_Problem to solve_
Your answer should be the line containing "subtotal: 1836.50 -> 1833.50" and every line after it to the end of the records below, word for word.

——————

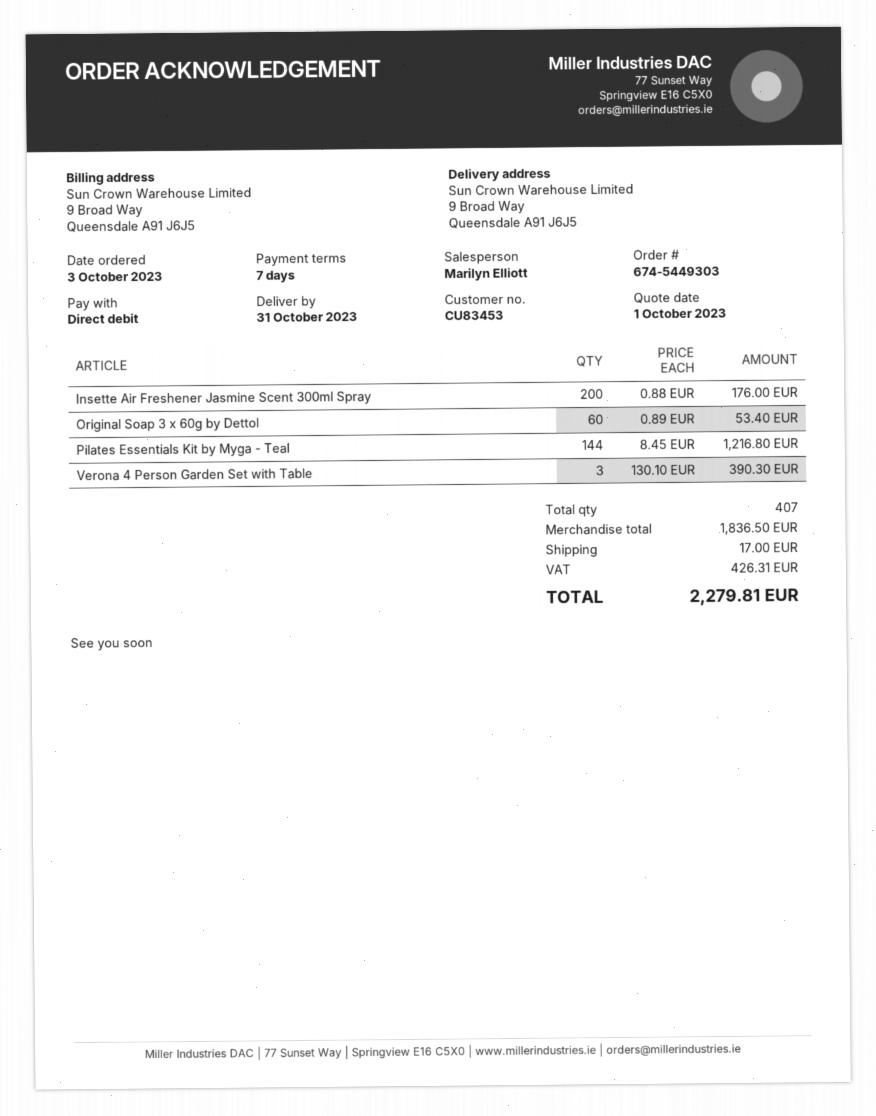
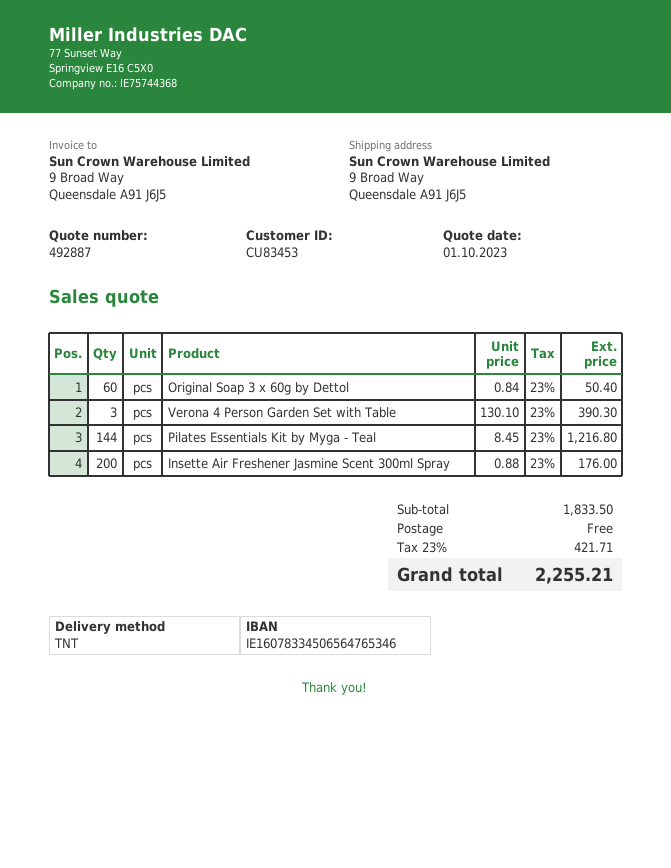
Original Soap 3 x 60g by Dettol: 60 x 0.89 = 53.40 -> 60 x 0.84 = 50.40
subtotal: 1836.50 -> 1833.50
shipping: 17.00 -> 0.00
tax: 426.31 -> 421.71
total: 2279.81 -> 2255.21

——————

_Reply_
subtotal: 1836.50 -> 1833.50
shipping: 17.00 -> 0.00
tax: 426.31 -> 421.71
total: 2279.81 -> 2255.21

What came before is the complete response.